Giving that they do not paint your typical fantasy 'hollywood' image of antiquity but apparently fall short of re-enactment standards, I ask, what is actually wrong with their illustrations? I bought a ''Hadrians Wall AD 122-410'' and rather like it, illustrations included, but being myself an amateur historian and still inexperienced re-enactor I am probably oblivious to a lot of innacuracies.

So, can someone elaborate on this? Whats with their reputation? Why, is it always wrong? Etc ...

P.S: Something I do rather hate is the lovely £13 price tag for 65 pages of ''booklet'', a complete rip-off.

Thanks.
"but I gather there is something rather wrong with Osprey from the limited things I have heard about them, mostly concerning innacurate reconstructions, illustrations, representations and so on."

I presume you are just talking about their Roman publications. Firstly who has said limited things about them? I can not speak myself about other periods but in general the Roman ones are very good. However with the format you can never cover a broad period like the Roman Army in 60 pages. Also do keep in mind that some of their Roman titles were written nearly 30 years ago.

The situation is somewhat better with the specialist topics like the Artillery books by Duncan Campbell and the tactics books by Ross Cowan because in my opinion you will not get better introductions elsewhere. I also hope my clothing books do not fall into your category either and having spent a few months doing 80-90 hour weeks getting the Plates ready for their new Roman Naval forces book with Raffaele D'amato, I hope you do not think the results a waste of time! That is also just an indicator of how much effort goes into the paintings never mind the research.

As an illustrator I always turn to them first if I am working on any non Roman military project. Nevertheless if I was making a 3D reconstruction it would be common sense to seek out the relevent archaeological reports and diagrams as well.

Graham.
The thing with Ospreys is that they get written and illustrated by a wide variety of people. Some are experts in the subject and have time to do a good job, and some aren't so well equipped.

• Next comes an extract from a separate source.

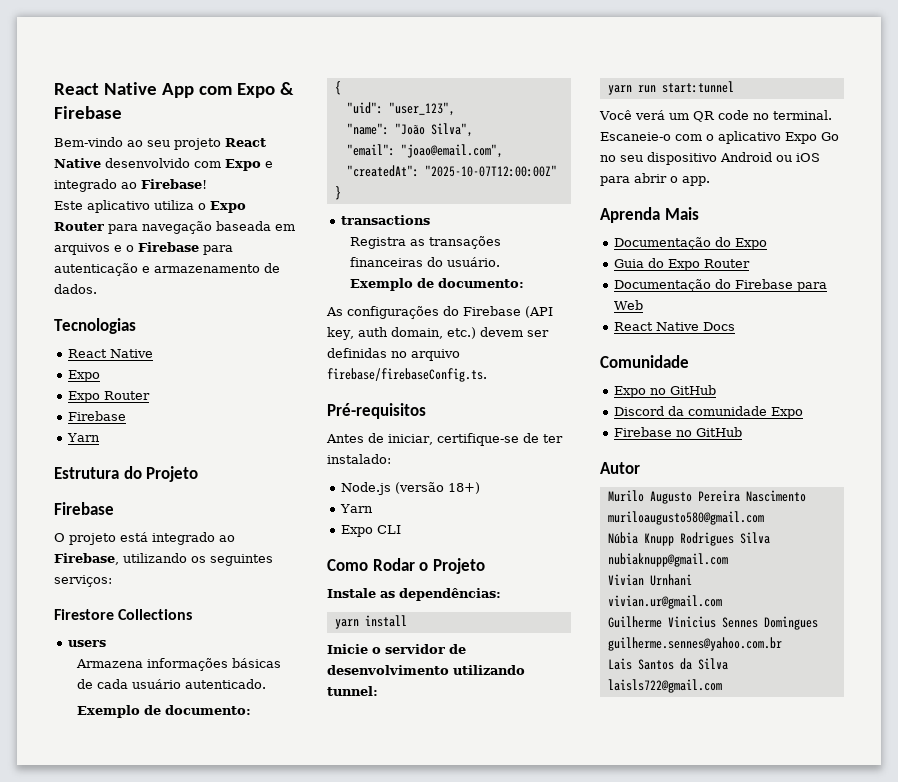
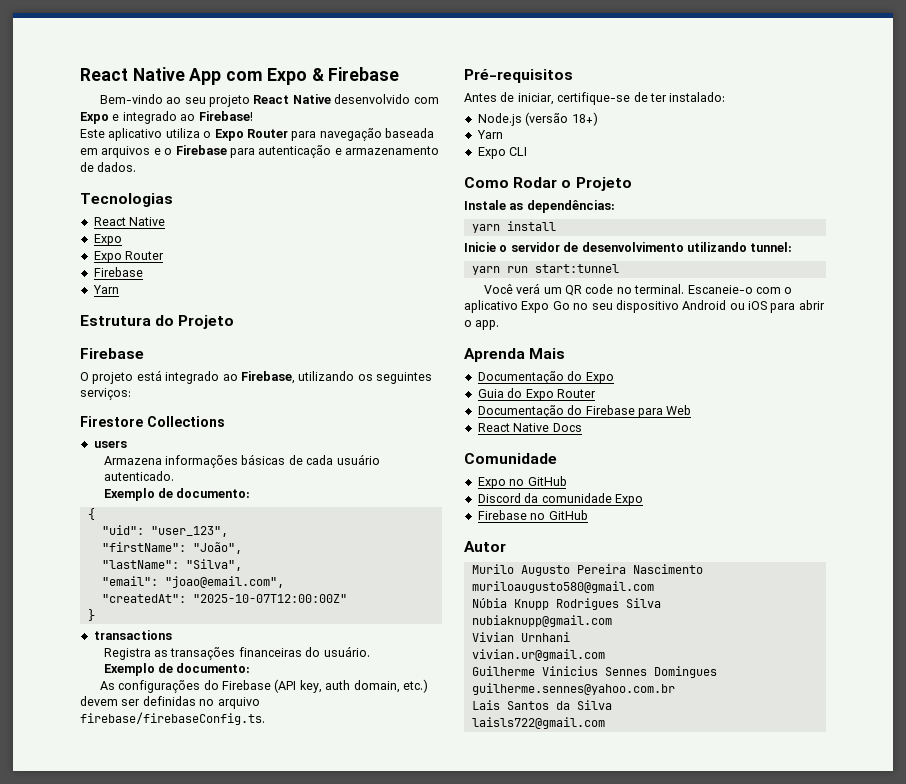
- "name": "João Silva",
+ "firstName": "João",
+ "lastName": "Silva",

And because Ospreys are so popular, good or bad they have a lot of influence.

I'm glad they exist, but I know some Osprey haters too.
I have the Carthaginian Wars, Early Roman Armies, Army of Alexander the Great and Armies of the Hittites editions and didn't notice any problems. Not as in-depth as you might like, but good for light reading and you can get used copies on Amazon for around $5.

But Sean is right, they have published so many titles over the years by so many different authors there may be some that have serious flaws.

That said, there are usually better, more thorough books out there if you're looking for something on a particular army from a specific period, and the References & Reviews section on here has a lot of good recommendations.
I also can only comment on the Roman Ospreys. First, you absolutely can't state they are bad in general, but (and just as with all books in general) you have first to take into account WHO did the writing and WHO did the paintings and WHEN did they do that? The format of Osprey is very interesting on one side, but on the other side not so good, as it is short (so it is a good short read, which is more easy to read for some of us, who get bored by the real scientific papers). This also mean there is no much space for discussion of the facts and some writers just take some short cuts 'cause there is no place to clarify them better'. In general I would highly suggest the ones by Duncan Campbell and Graham Sumner and (as I just read) the forthcoming one of Raffaela D'ammato. These are all high listed scientific writers, who write about their own topics.

But again, also in non-osprey books you have bad one. Even worse then Osprey. And for a small introduction on a theme, they are great!
Quote: you have first to take into account WHO did the writing and WHO did the paintings and WHEN did they do that?

Exactly. Whilst I know that the more recent ones (notably the Roman Military Clothing series) are extremely well researched both in terms of text and illustration and wouldn't hesitate to recommend them as research tools, others are not so credible.

The volume on the Anglo-Sason Thegn is in dire need of a re-write and it was pretty horrible when it was first published. The two 'late roman' books (infantry and cavalry) also contain some major errors (the famous crested 'Sutton Hoo' cavalry helmet which English Heritage copied for their late roman cavalry kit, or the caped mail recently discussed on this forum for starters). Whilst such errors are usually easy to spot and dismiss from the great mass of useful information by the knowledgable reader, it (and the fact that they're so easily accesable) does make them dangerous tools in the hands of people new to the subject and/or period in question.
I think "Osprey" is just one aspect of a larger problem. Desktop publishing has allowed the rise of many new publishing houses. Competition has increased; anyone can now publish anything. The publishers' response is usually twofold: either they are clustering (and there is a theory that within the near future, only some ten big players will remain worldwide), or you try to cut on the costs. One way to reduce the costs is producing standardized books (e.g., not allowing correction in the reprints); another is to fire the final editor and your scientific/scholarly advisor.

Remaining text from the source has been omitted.